--- What is required ---
Nothing after the line containing "(753, 143) none" belongs in the answer; write out exactly every line from the start of the material up to it, including it.

--- Supplied material ---
====

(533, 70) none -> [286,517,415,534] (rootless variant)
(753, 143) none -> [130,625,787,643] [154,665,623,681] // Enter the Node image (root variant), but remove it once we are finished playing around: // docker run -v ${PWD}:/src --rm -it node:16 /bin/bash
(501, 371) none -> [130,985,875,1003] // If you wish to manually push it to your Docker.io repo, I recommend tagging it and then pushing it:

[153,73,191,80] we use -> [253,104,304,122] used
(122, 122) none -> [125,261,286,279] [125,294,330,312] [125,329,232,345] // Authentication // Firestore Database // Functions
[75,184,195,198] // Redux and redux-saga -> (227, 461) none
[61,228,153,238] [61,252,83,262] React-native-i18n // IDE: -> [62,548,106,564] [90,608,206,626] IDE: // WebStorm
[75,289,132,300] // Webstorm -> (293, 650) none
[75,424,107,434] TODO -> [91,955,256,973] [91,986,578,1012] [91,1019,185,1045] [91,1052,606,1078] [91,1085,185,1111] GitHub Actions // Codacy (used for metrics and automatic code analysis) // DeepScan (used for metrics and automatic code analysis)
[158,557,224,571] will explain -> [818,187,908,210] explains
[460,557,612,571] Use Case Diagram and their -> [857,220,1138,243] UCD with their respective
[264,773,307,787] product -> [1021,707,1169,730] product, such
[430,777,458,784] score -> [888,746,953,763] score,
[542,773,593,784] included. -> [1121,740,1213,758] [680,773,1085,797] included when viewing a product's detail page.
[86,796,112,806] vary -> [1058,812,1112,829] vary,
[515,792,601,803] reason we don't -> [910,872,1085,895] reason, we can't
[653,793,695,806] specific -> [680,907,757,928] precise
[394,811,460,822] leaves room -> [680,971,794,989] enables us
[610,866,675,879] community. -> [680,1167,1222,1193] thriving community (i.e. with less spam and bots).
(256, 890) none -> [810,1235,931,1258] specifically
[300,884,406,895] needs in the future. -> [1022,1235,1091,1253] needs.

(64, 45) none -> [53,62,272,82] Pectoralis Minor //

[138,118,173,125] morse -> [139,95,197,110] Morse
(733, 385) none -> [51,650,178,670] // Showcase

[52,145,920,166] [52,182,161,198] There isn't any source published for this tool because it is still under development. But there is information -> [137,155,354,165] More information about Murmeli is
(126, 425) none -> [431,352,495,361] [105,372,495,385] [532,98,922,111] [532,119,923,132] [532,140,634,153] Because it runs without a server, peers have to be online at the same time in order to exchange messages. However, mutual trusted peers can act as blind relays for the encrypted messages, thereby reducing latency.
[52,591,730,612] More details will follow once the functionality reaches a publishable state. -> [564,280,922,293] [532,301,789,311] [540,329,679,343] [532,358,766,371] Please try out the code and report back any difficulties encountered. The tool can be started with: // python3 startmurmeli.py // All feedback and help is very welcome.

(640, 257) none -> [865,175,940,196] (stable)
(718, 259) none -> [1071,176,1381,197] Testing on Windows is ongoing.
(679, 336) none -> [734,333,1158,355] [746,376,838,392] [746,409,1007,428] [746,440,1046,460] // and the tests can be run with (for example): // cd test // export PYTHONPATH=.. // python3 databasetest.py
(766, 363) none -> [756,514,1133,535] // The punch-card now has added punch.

====

--- Response ---
(533, 70) none -> [286,517,415,534] (rootless variant)
(753, 143) none -> [130,625,787,643] [154,665,623,681] // Enter the Node image (root variant), but remove it once we are finished playing around: // docker run -v ${PWD}:/src --rm -it node:16 /bin/bash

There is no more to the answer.